▶ [WORK INSTRUCTIONS]: Copies of all lines that contain "Nation" are needed; take them from the data below.

*** Opening of SUPPLIED MATERIAL ***

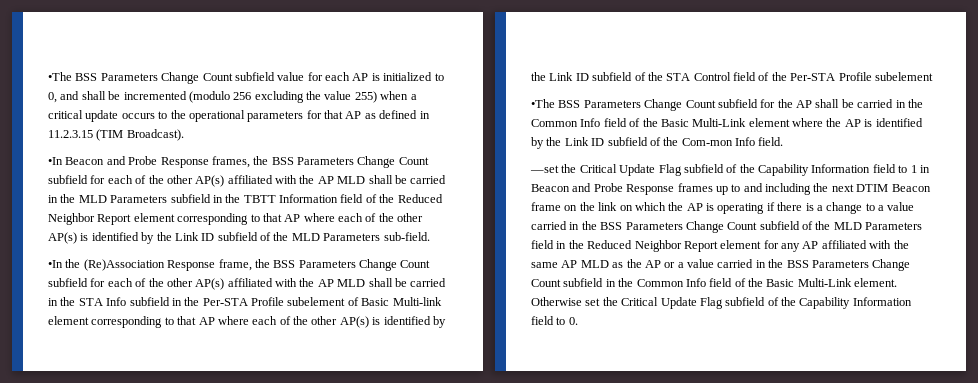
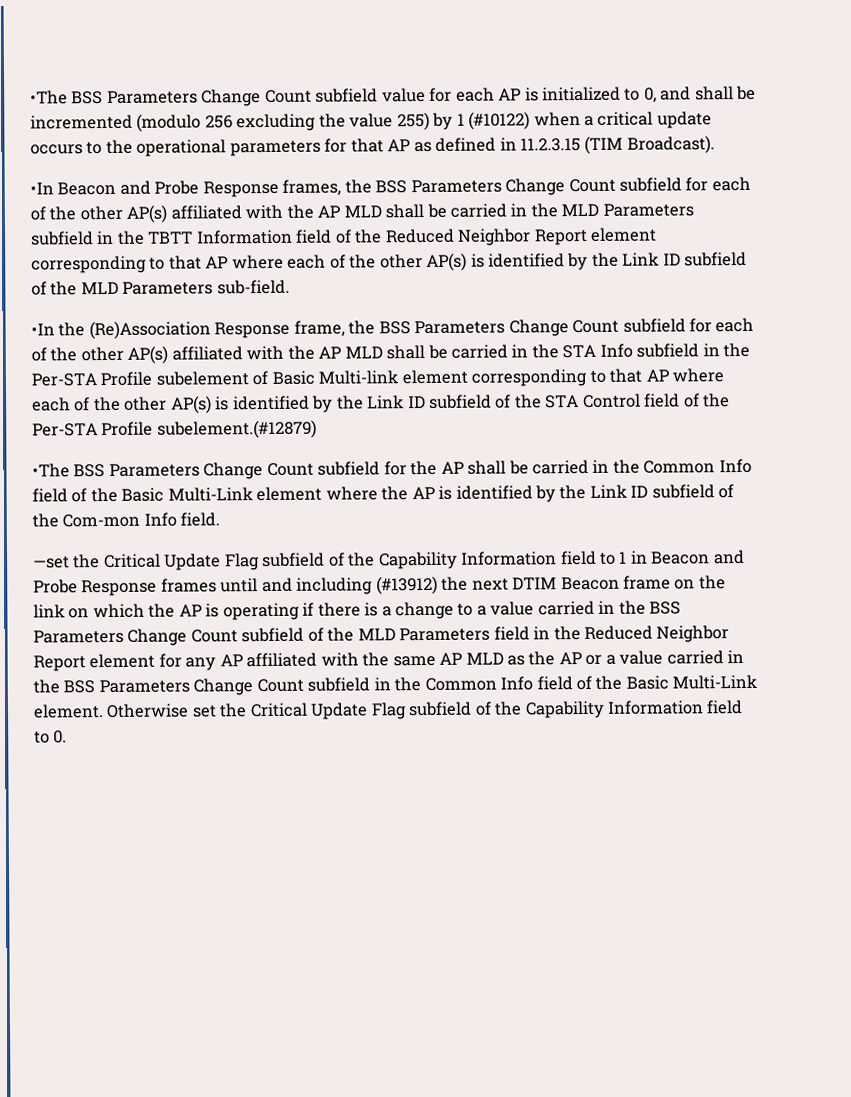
- •The BSS Parameters Change Count subfield value for each AP is initialized to 0, and shall be incremented (modulo 256 excluding the value 255) when a critical update occurs to the operational parameters for that AP as defined in 11.2.3.15 (TIM Broadcast).
+ •The BSS Parameters Change Count subfield value for each AP is initialized to 0, and shall be incremented (modulo 256 excluding the value 255) by 1 (#10122) when a critical update occurs to the operational parameters for that AP as defined in 11.2.3.15 (TIM Broadcast).
- •In the (Re)Association Response frame, the BSS Parameters Change Count subfield for each of the other AP(s) affiliated with the AP MLD shall be carried in the STA Info subfield in the Per-STA Profile subelement of Basic Multi-link element corresponding to that AP where each of the other AP(s) is identified by the Link ID subfield of the STA Control field of the Per-STA Profile subelement
+ •In the (Re)Association Response frame, the BSS Parameters Change Count subfield for each of the other AP(s) affiliated with the AP MLD shall be carried in the STA Info subfield in the Per-STA Profile subelement of Basic Multi-link element corresponding to that AP where each of the other AP(s) is identified by the Link ID subfield of the STA Control field of the Per-STA Profile subelement.(#12879)
- —set the Critical Update Flag subfield of the Capability Information field to 1 in Beacon and Probe Response frames up to and including the next DTIM Beacon frame on the link on which the AP is operating if there is a change to a value carried in the BSS Parameters Change Count subfield of the MLD Parameters field in the Reduced Neighbor Report element for any AP affiliated with the same AP MLD as the AP or a value carried in the BSS Parameters Change Count subfield in the Common Info field of the Basic Multi-Link element.
+ —set the Critical Update Flag subfield of the Capability Information field to 1 in Beacon and Probe Response frames until and including (#13912) the next DTIM Beacon frame on the link on which the AP is operating if there is a change to a value carried in the BSS Parameters Change Count subfield of the MLD Parameters field in the Reduced Neighbor Report element for any AP affiliated with the same AP MLD as the AP or a value carried in the BSS Parameters Change Count subfield in the Common Info field of the Basic Multi-Link element.

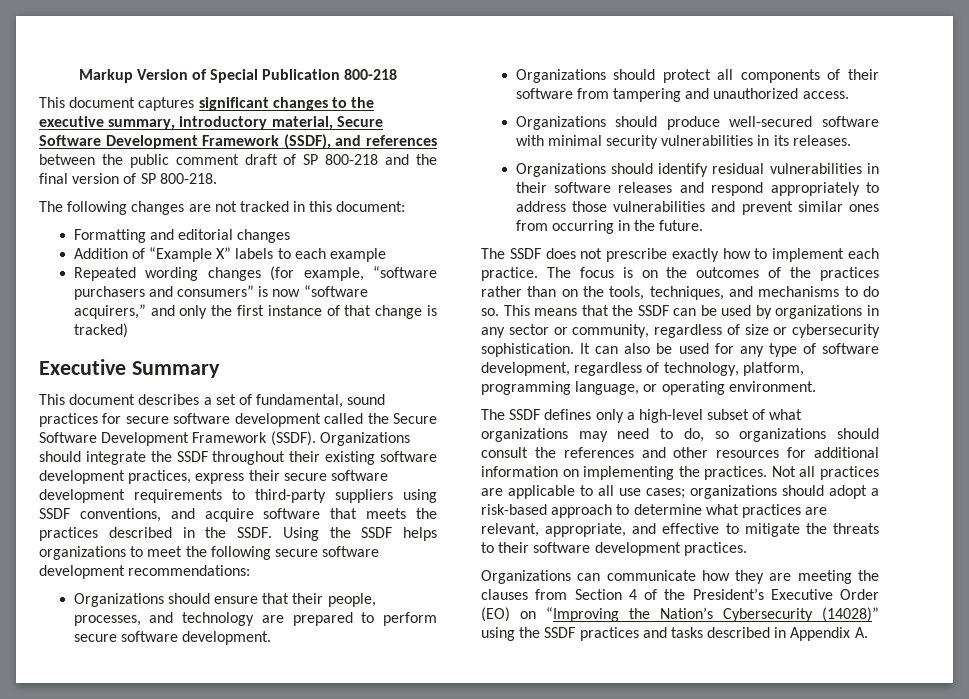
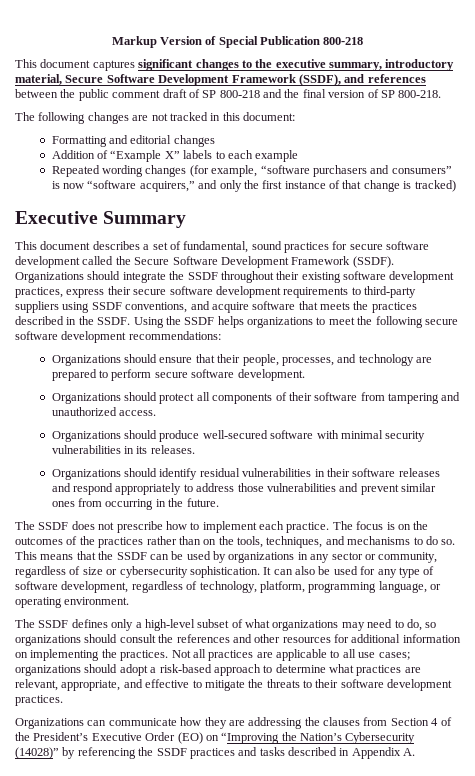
- The SSDF does not prescribe exactly how to implement each practice.
+ The SSDF does not prescribe how to implement each practice.
- Organizations can communicate how they are meeting the clauses from Section 4 of the President’s Executive Order (EO) on “Improving the Nation’s Cybersecurity (14028)” using the SSDF practices and tasks described in Appendix A.
+ Organizations can communicate how they are addressing the clauses from Section 4 of the President’s Executive Order (EO) on “Improving the Nation’s Cybersecurity (14028)” by referencing the SSDF practices and tasks described in Appendix A.

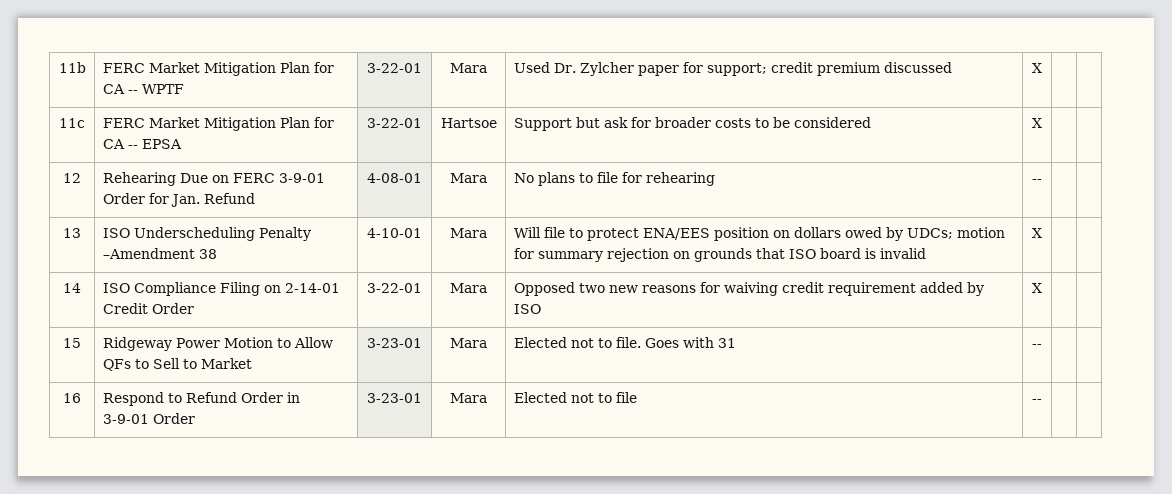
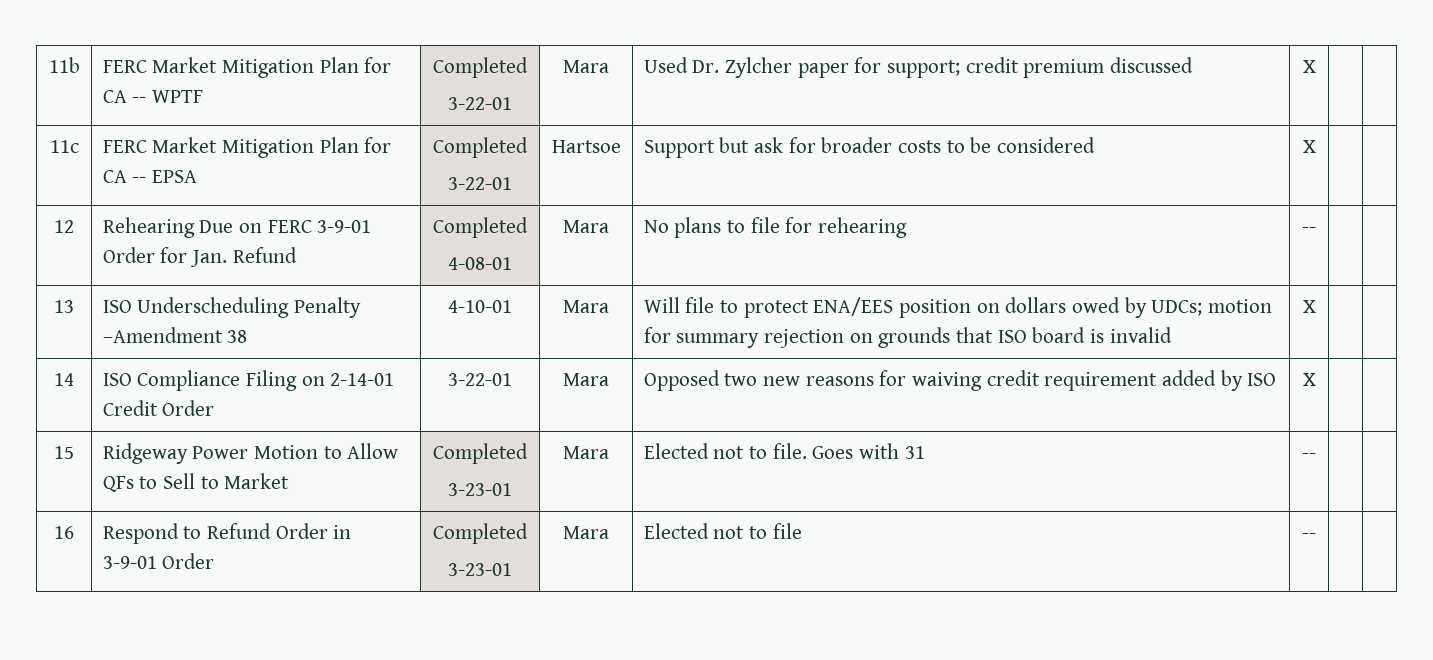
- 11b | FERC Market Mitigation Plan for CA -- WPTF | 3-22-01 | Mara | Used Dr. Zylcher paper for support; credit premium discussed | X | |
+ 11b | FERC Market Mitigation Plan for CA -- WPTF | Completed
+ 3-22-01 | Mara | Used Dr. Zylcher paper for support; credit premium discussed | X | |
- 11c | FERC Market Mitigation Plan for CA -- EPSA | 3-22-01 | Hartsoe | Support but ask for broader costs to be considered | X | |
+ 11c | FERC Market Mitigation Plan for CA -- EPSA | Completed
+ 3-22-01 | Hartsoe | Support but ask for broader costs to be considered | X | |
- 12 | Rehearing Due on FERC 3-9-01 Order for Jan. Refund | 4-08-01 | Mara | No plans to file for rehearing | -- | |
+ 12 | Rehearing Due on FERC 3-9-01 Order for Jan. Refund | Completed
+ 4-08-01 | Mara | No plans to file for rehearing | -- | |
- 15 | Ridgeway Power Motion to Allow QFs to Sell to Market | 3-23-01 | Mara | Elected not to file. Goes with 31 | -- | |
+ 15 | Ridgeway Power Motion to Allow QFs to Sell to Market | Completed
+ 3-23-01 | Mara | Elected not to file. Goes with 31 | -- | |
- 16 | Respond to Refund Order in 3-9-01 Order | 3-23-01 | Mara | Elected not to file | -- | |
+ 16 | Respond to Refund Order in 3-9-01 Order | Completed
+ 3-23-01 | Mara | Elected not to file | -- | |

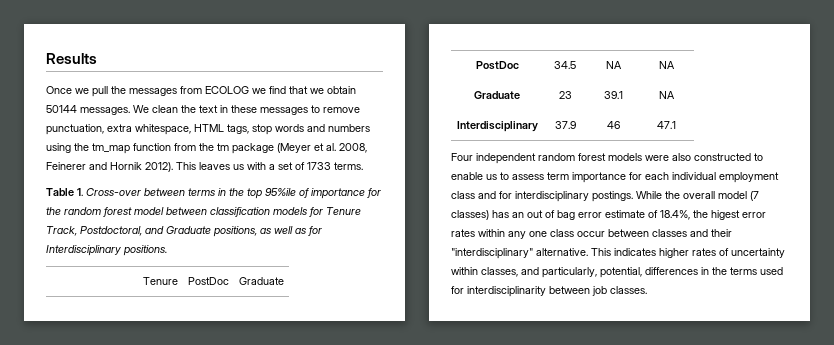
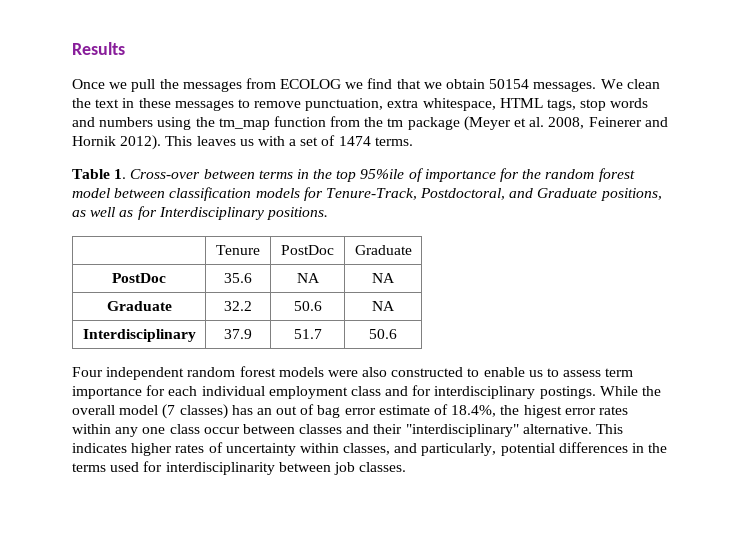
- Once we pull the messages from ECOLOG we find that we obtain 50144 messages.
+ Once we pull the messages from ECOLOG we find that we obtain 50154 messages.
- This leaves us with a set of 1733 terms.
+ This leaves us with a set of 1474 terms.
- Table 1. Cross-over between terms in the top 95%ile of importance for the random forest model between classification models for Tenure Track, Postdoctoral, and Graduate positions, as well as for Interdisciplinary positions.
+ Table 1. Cross-over between terms in the top 95%ile of importance for the random forest model between classification models for Tenure-Track, Postdoctoral, and Graduate positions, as well as for Interdisciplinary positions.
- PostDoc | 34.5 | NA | NA
+ PostDoc | 35.6 | NA | NA
- Graduate | 23 | 39.1 | NA
+ Graduate | 32.2 | 50.6 | NA
- Interdisciplinary | 37.9 | 46 | 47.1
+ Interdisciplinary | 37.9 | 51.7 | 50.6
- This indicates higher rates of uncertainty within classes, and particularly, potential, differences in the terms used for interdisciplinarity between job classes.
+ This indicates higher rates of uncertainty within classes, and particularly, potential differences in the terms used for interdisciplinarity between job classes.

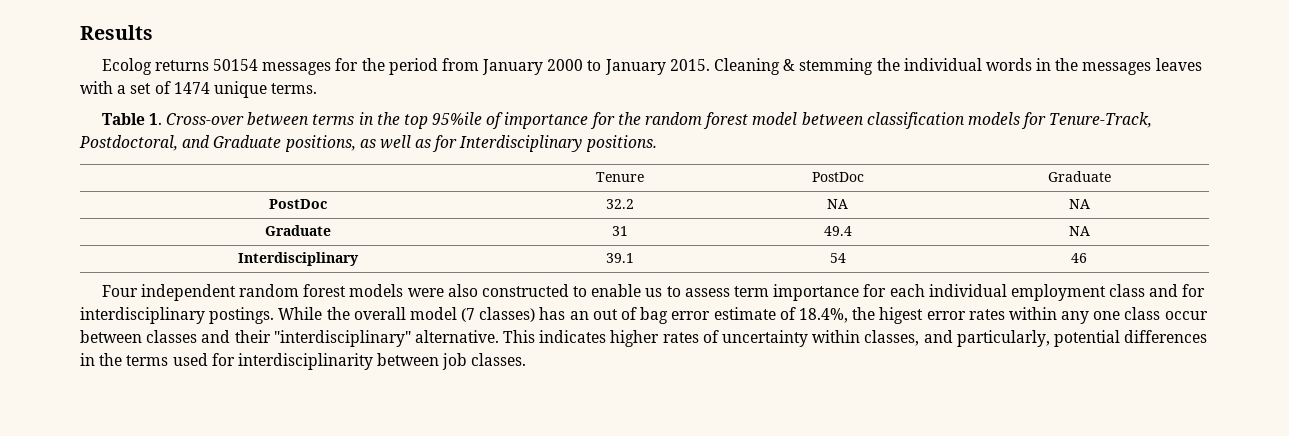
- Once we pull the messages from ECOLOG we find that we obtain 50154 messages. We clean the text in these messages to remove punctuation, extra whitespace, HTML tags, stop words and numbers using the tm_map function from the tm package (Meyer et al. 2008, Feinerer and Hornik 2012). This leaves us with a set of 1474 terms.
+ Ecolog returns 50154 messages for the period from January 2000 to January 2015. Cleaning & stemming the individual words in the messages leaves with a set of 1474 unique terms.
- PostDoc | 35.6 | NA | NA
+ PostDoc | 32.2 | NA | NA
- Graduate | 32.2 | 50.6 | NA
+ Graduate | 31 | 49.4 | NA
- Interdisciplinary | 37.9 | 51.7 | 50.6
+ Interdisciplinary | 39.1 | 54 | 46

*** Close of SUPPLIED MATERIAL ***

▶ [YOUR RESPONSE]:
- Organizations can communicate how they are meeting the clauses from Section 4 of the President’s Executive Order (EO) on “Improving the Nation’s Cybersecurity (14028)” using the SSDF practices and tasks described in Appendix A.
+ Organizations can communicate how they are addressing the clauses from Section 4 of the President’s Executive Order (EO) on “Improving the Nation’s Cybersecurity (14028)” by referencing the SSDF practices and tasks described in Appendix A.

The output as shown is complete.